Freud, Nietzsche, Barthes et tant d’autres voyaient le langage comme quelque chose de dangereux. L’acte manqué, la transvaluation des valeurs, la sémiotique, bref, les signifiés qui suivent, bondissent et jaillissent du discours, montrent bien le danger qui existe dans le langage comme expression de ce que l’on désire communiquer.
Communiquer, c’est exprimer. La communication peut avoir deux aspects : la configuration expressive de ce que l’on vit ou l’artéfact créé pour véhiculer ce que l’on n’arrive pas à exprimer, que ce soit à cause de la distance physique ou des paramètres établis pour la communication. Dans le deuxième cas - comme artéfact - la communication est l’habillage, par conséquent la cachette, de ce qui doit être révélé.
Communiquer, c’est neutraliser des distances, même en se servant de celles-ci. La neutralisation d’empêchements demande des constructions, engendre des projets et des intentions.
Exprimer ce que l'on vit, c'est reproduire des pensées et des perceptions au moyen du langage (gestes, dessins, peintures, discours et écrits). Toute reproduction est une copie, autant que des originaux peuvent être identiques à des copies. Ce qui les distingue échappe à leur expression. Lorsqu’Héraclite dit que tout est réalisation de contraires et pense au mouvement de tirer à l'arc dans lequel le mouvement vers l’arrière était ce qui permettait la propulsion de la flèche, il parle de la direction recherchée comme étant contraire au mouvement effectué. Le mouvement vers l’arrière, avec appui sur l’arc, est ce qui permet le lancer : le mouvement de la flèche. Plus l'opposition est forte, plus la réalisation est importante, ou encore, plus l’organisation de ce qui est exprimé par les mots est forte, par exemple, plus la cohérence de ceux-ci est grande.
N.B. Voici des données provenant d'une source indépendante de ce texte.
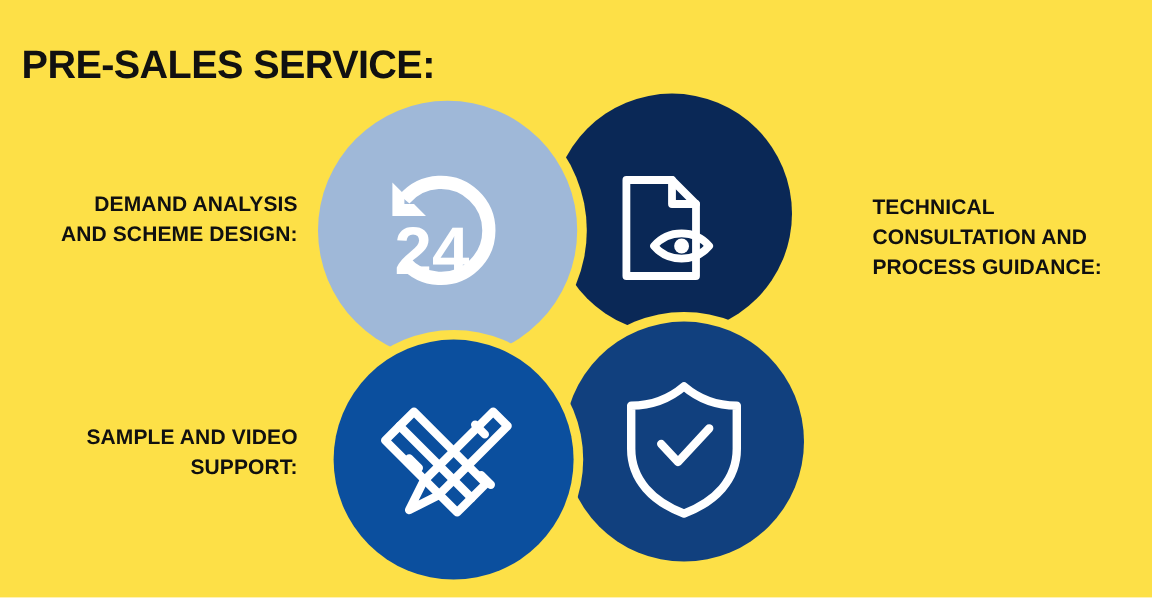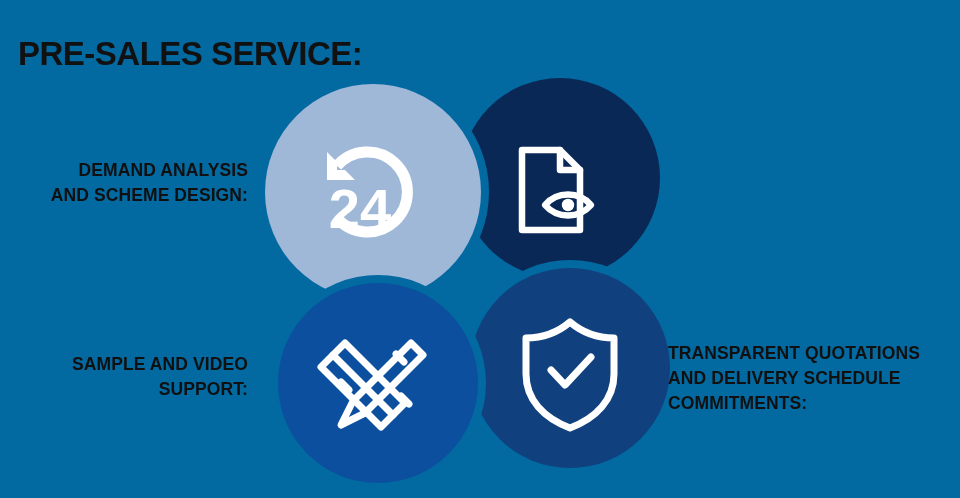--- a/index.html
+++ b/index.html
@@ -19,7 +19,7 @@
     position: relative;
     width: 960px;
     height: 498px;
-    background: #0369a1;
+    background: #fde047;
   }
 
   

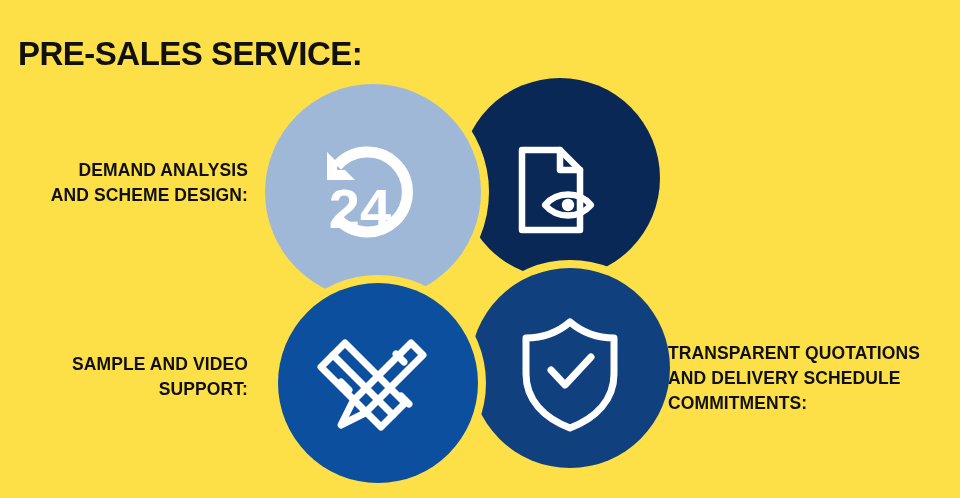--- a/index.html
+++ b/index.html
@@ -152,6 +152,9 @@
   <div class="label label-left" id="label-sample">SAMPLE AND VIDEO
 SUPPORT:</div>
 
+  <div class="label label-right" id="label-technical">TECHNICAL
+CONSULTATION AND
+PROCESS GUIDANCE:</div>
 
   <div class="label label-right" id="label-quotation">TRANSPARENT QUOTATIONS
 AND DELIVERY SCHEDULE

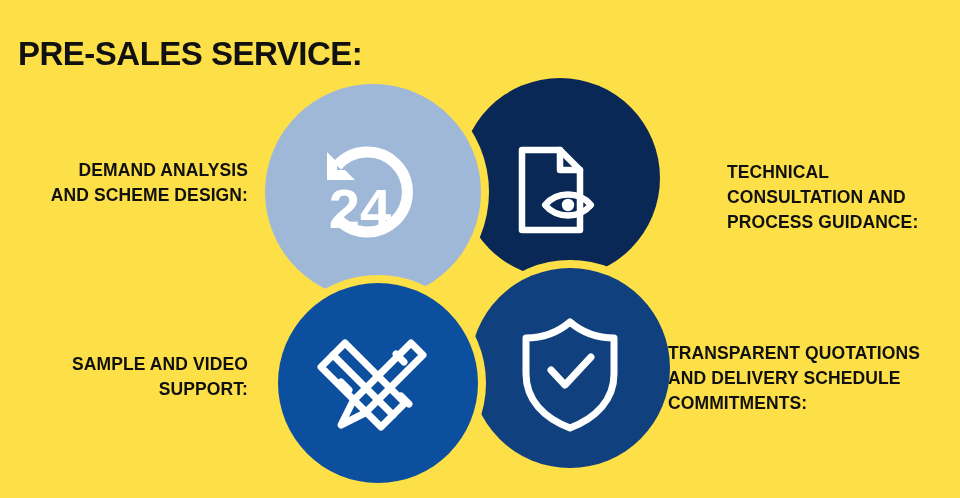--- a/index.html
+++ b/index.html
@@ -156,9 +156,6 @@
 CONSULTATION AND
 PROCESS GUIDANCE:</div>
 
-  <div class="label label-right" id="label-quotation">TRANSPARENT QUOTATIONS
-AND DELIVERY SCHEDULE
-COMMITMENTS:</div>
 
 </div>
La communication est toujours engendrée, mais il faut cependant rappeler qu'engendrer, construire, c'est lancer, faire apparaître. En raison des variables qui interviennent pour en permettre l’expression, ce qui est spontané n'est pas toujours ce qui est légitime. Vivre l'intimité, la rencontre avec ce qui est devant nous, dispense les représentations, dispense les explications, il n’y a pas de distance à combler, on perçoit sans prolongements de pensées, sans paroles, sans dessins et sans gestes.
Lorsque la communication se rapporte à ce qui est déjà passé ou à ce qu’on imagine pouvoir se passer, la mémoire, le retour vers le passé - crée le devenir exprimé dans la communication. Dans ce sens, la communication est toujours dénotative. Pour cette raison, elle devient dangereuse, trompeuse et démagogique. Liée au présent, elle est descriptive, pléonastique, et dépasse sa fonction dénotative. Être onomatopéique lui confère la dimension d’expression instantanée du vécu et c’est à partir de cela qu’elle se construit comme signal, comme signes de référence, et c’est ainsi que Babel se trouve créée, que ce soit dans 1’univers des langues ou à l’échelle individualisée des expressions significatives du vécu.
En saisissant et en décrivant les signifiés de la pensée - prolongement des perceptions - on rend possibles des remémorations du vécu pour que les narratives, les histoires soient partagées. Communiquer, c'est donc créer des paramètres, des concepts et des contextes qui rendent possibles des rencontres ou cachent des rencontres manquées. Les narratives sont d’autant plus vraies que sont plus nombreux les mensonges neutralisés, que plus on exprime et que moins on communique, dans le sens où elles sont racontées indépendamment de qui les écoute. Les récits sont des descriptions ou bien les récits sont des instruments pour atteindre et s’attacher l’autre. Pour communiquer, il faut être intégré avec ce qui est communiqué, il faut presque se transformer dans la communication. Alors seulement, elle cesse d’être un pont, un artéfact et se met à unir ce qui est séparé, ce qui est éloigné.
Dans les arts, les sciences et les philosophies, lorsque les concepts et les limites méthodologiques sont établis et structurés de façon cohérente, lorsque les pensées continuent des perceptions contextualisées, lorsqu'il existe une intégration entre celui qui communique et ce qu'il exprime, la communication révèle.